The law does not preempt state or federal laws requiring an applicant to be tested for drugs. This includes testing that is related to the receipt of federal funding or federal licensing-related benefits or as required by a federal contract.

Given the confusion surrounding the Law generally, testing, and permitted action, it will be important to monitor evolving regulation and testing options this year and in 2023. In the interim, employers should continue to monitor the impacts of this law, as will First Advantage, consult with their legal counsel, and review their drug testing policies to ensure that their practices will comply with the new law by the time it takes effect.

Washington employers should review their drug and alcohol testing policies to ensure that they will comply with the law as of January 1, 2024.


The foregoing commentary is not offered as legal advice but is instead offered for informational purposes.
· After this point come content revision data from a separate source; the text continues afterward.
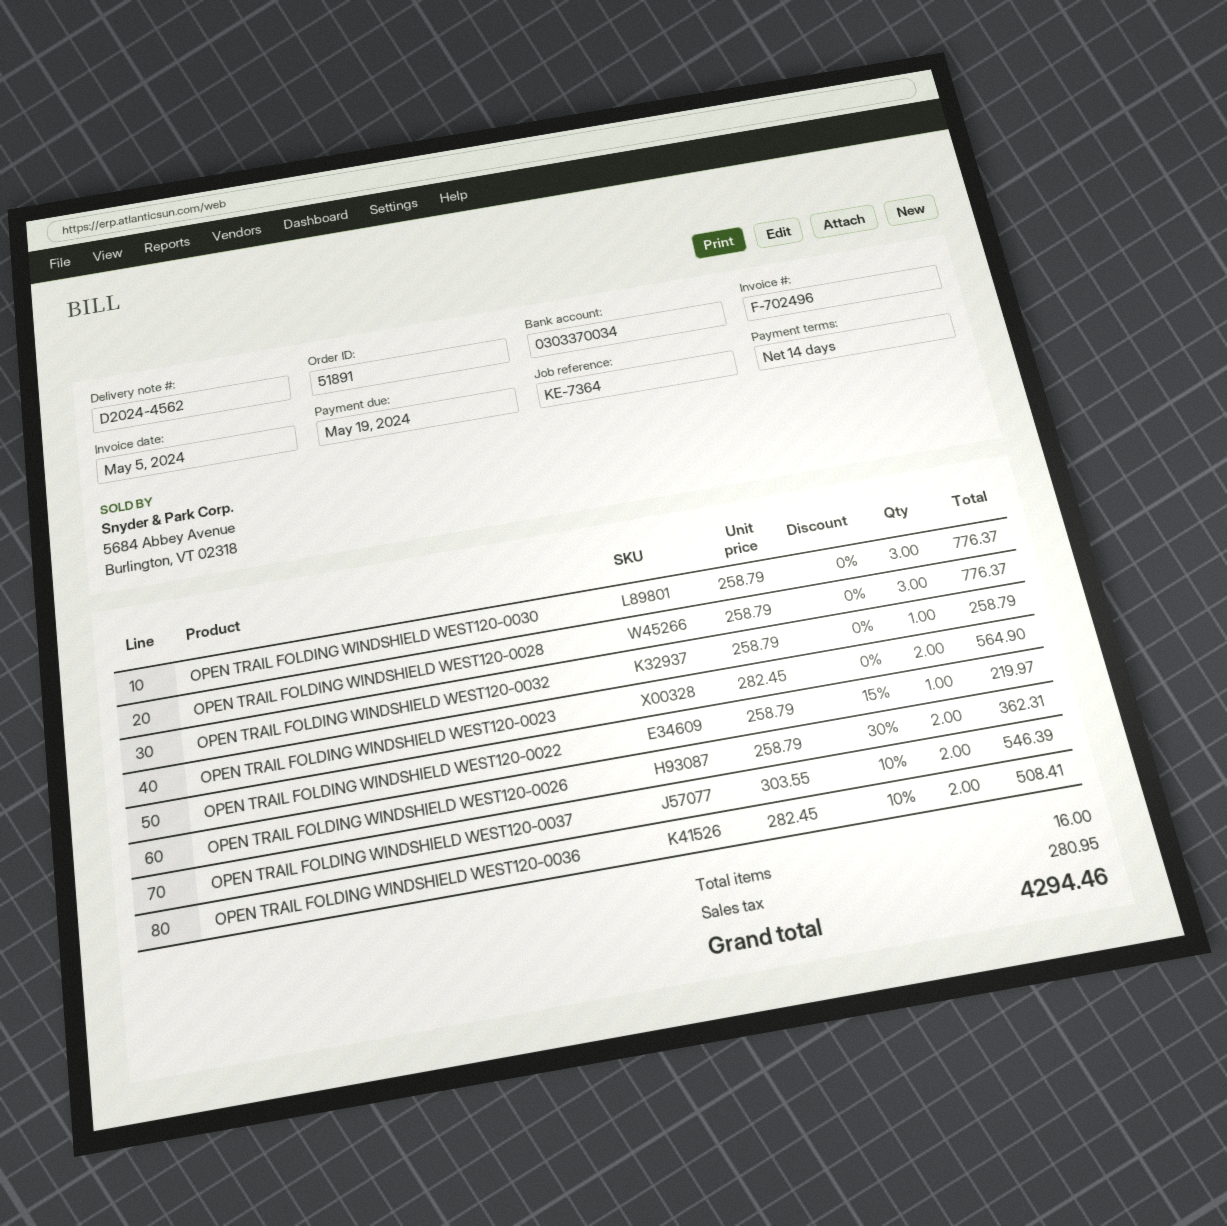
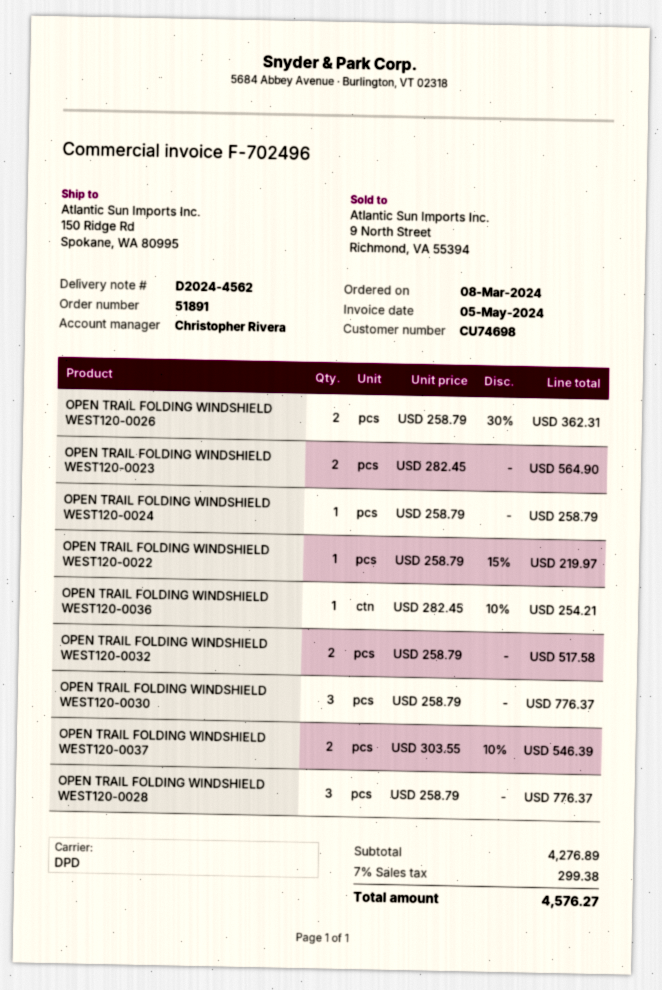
OPEN TRAIL FOLDING WINDSHIELD WEST120-0032: 1 x 258.79 = 258.79 -> 2 x 258.79 = 517.58
OPEN TRAIL FOLDING WINDSHIELD WEST120-0036: 2 x 282.45 - 10% = 508.41 -> 1 x 282.45 - 10% = 254.21
OPEN TRAIL FOLDING WINDSHIELD WEST120-0024: none -> 1 x 258.79 = 258.79
tax: 280.95 -> 299.38
total: 4294.46 -> 4576.27

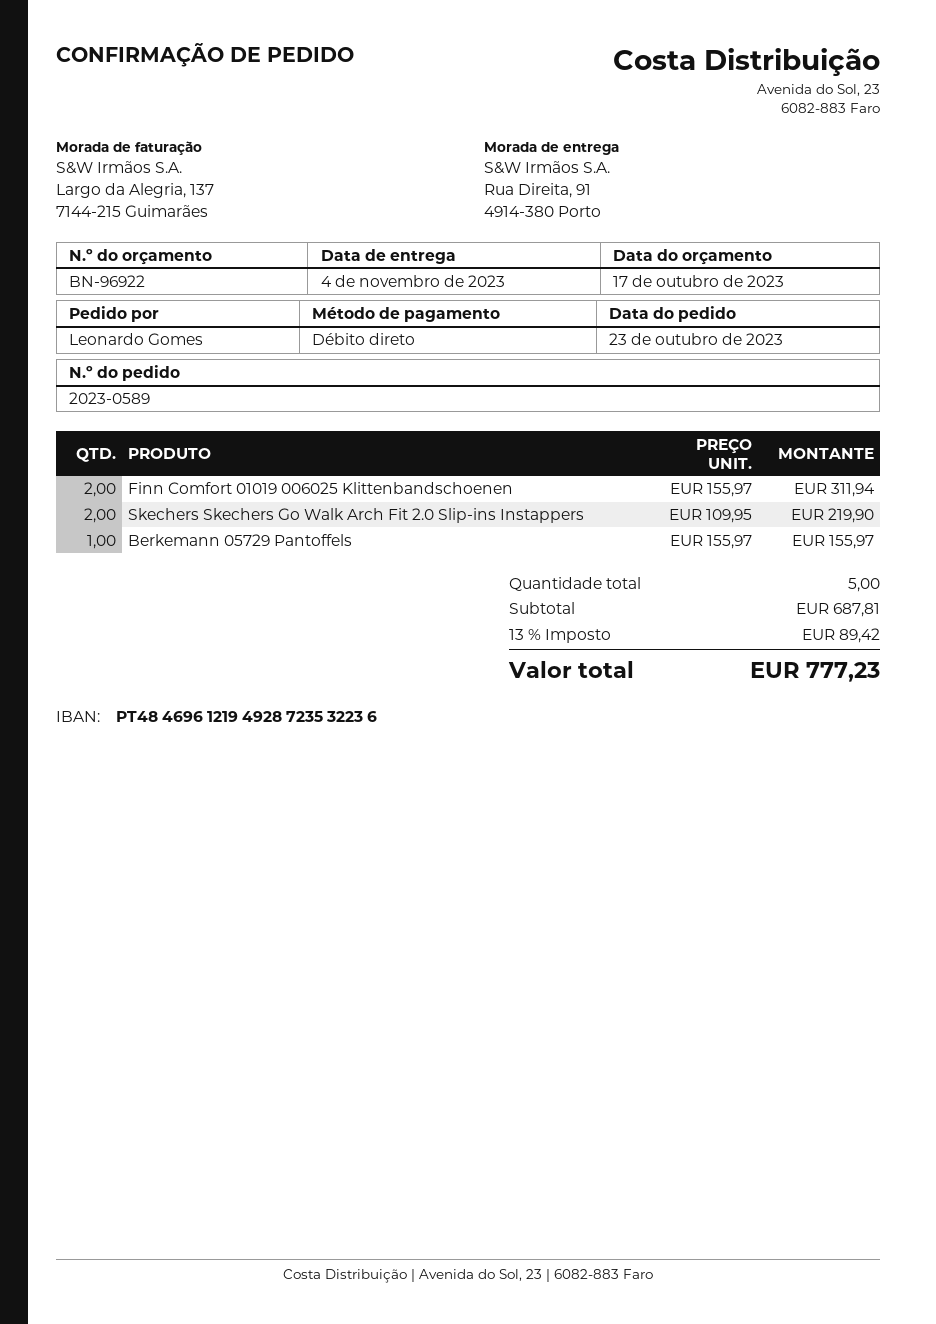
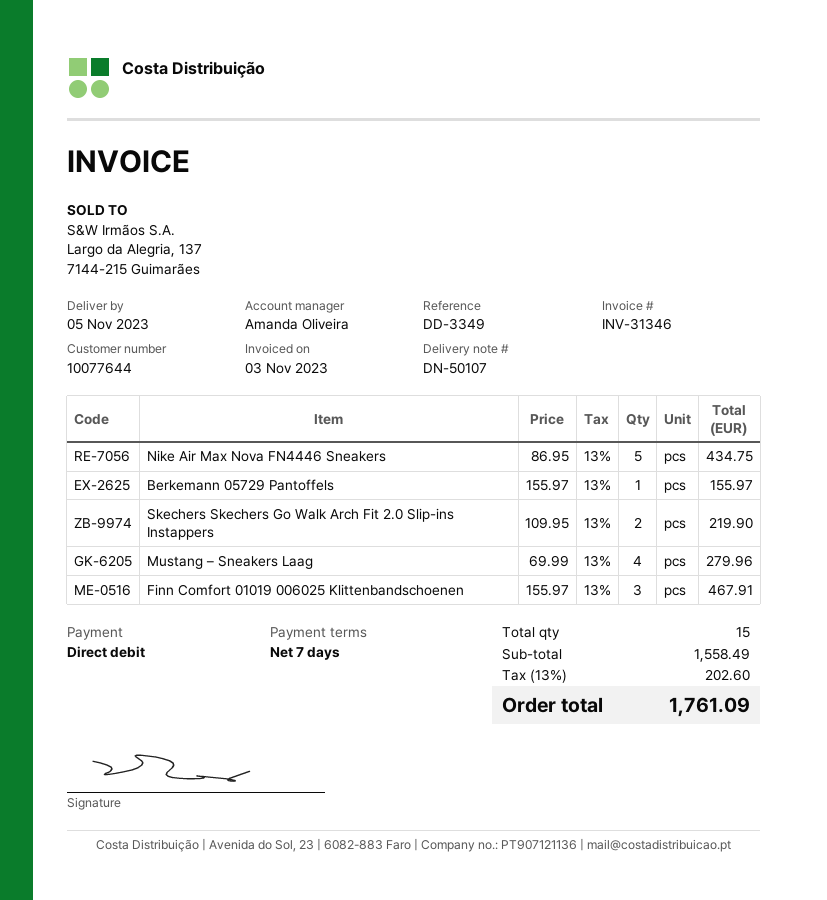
delivery date: 2023-11-04 -> 2023-11-05
Finn Comfort 01019 006025 Klittenbandschoenen: 2 x 155.97 = 311.94 -> 3 x 155.97 = 467.91
Nike Air Max Nova FN4446 Sneakers: none -> 5 x 86.95 = 434.75
Mustang – Sneakers Laag: none -> 4 x 69.99 = 279.96
total quantity: 5 -> 15
subtotal: 687.81 -> 1558.49
tax: 13% = 89.42 -> 13% = 202.60
total: 777.23 -> 1761.09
First Advantage is not a law firm and does not offer legal advice.  The foregoing commentary is therefore not intended as a substitute for the legal advice of an attorney knowledgeable of the user’s individual circumstances or to provide legal advice. First Advantage makes no assurances regarding the accuracy, completeness, currency, or utility of the following information. Regulatory developments and impacts are continuing to evolve in this area.